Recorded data
§ §

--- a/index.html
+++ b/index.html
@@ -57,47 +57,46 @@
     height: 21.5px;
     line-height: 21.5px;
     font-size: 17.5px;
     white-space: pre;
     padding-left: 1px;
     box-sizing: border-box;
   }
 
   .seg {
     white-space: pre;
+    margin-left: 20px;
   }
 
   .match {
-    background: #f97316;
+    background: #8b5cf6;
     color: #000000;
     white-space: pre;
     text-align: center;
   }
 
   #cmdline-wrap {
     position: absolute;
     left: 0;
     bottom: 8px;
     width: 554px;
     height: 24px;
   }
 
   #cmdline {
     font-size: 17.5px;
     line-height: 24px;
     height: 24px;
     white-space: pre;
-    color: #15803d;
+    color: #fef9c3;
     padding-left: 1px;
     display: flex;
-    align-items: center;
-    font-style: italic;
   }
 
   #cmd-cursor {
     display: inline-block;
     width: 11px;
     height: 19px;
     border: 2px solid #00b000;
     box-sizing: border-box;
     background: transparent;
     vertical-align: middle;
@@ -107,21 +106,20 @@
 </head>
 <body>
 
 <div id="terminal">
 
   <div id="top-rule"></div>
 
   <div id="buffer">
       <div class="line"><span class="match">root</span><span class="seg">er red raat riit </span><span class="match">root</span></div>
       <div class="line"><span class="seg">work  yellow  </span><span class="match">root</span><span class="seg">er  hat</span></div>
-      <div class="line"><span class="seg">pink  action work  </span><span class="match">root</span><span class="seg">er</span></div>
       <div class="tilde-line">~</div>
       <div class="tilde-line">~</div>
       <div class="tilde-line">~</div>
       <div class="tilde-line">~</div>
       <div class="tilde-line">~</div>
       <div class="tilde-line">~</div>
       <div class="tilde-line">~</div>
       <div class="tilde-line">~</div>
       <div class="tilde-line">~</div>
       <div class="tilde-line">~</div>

§ §

Whenever the string "match" occurs in a line of the entries above, copy that line.

Your response:
   .match {
       <div class="line"><span class="match">root</span><span class="seg">er red raat riit </span><span class="match">root</span></div>
       <div class="line"><span class="seg">work  yellow  </span><span class="match">root</span><span class="seg">er  hat</span></div>
-      <div class="line"><span class="seg">pink  action work  </span><span class="match">root</span><span class="seg">er</span></div>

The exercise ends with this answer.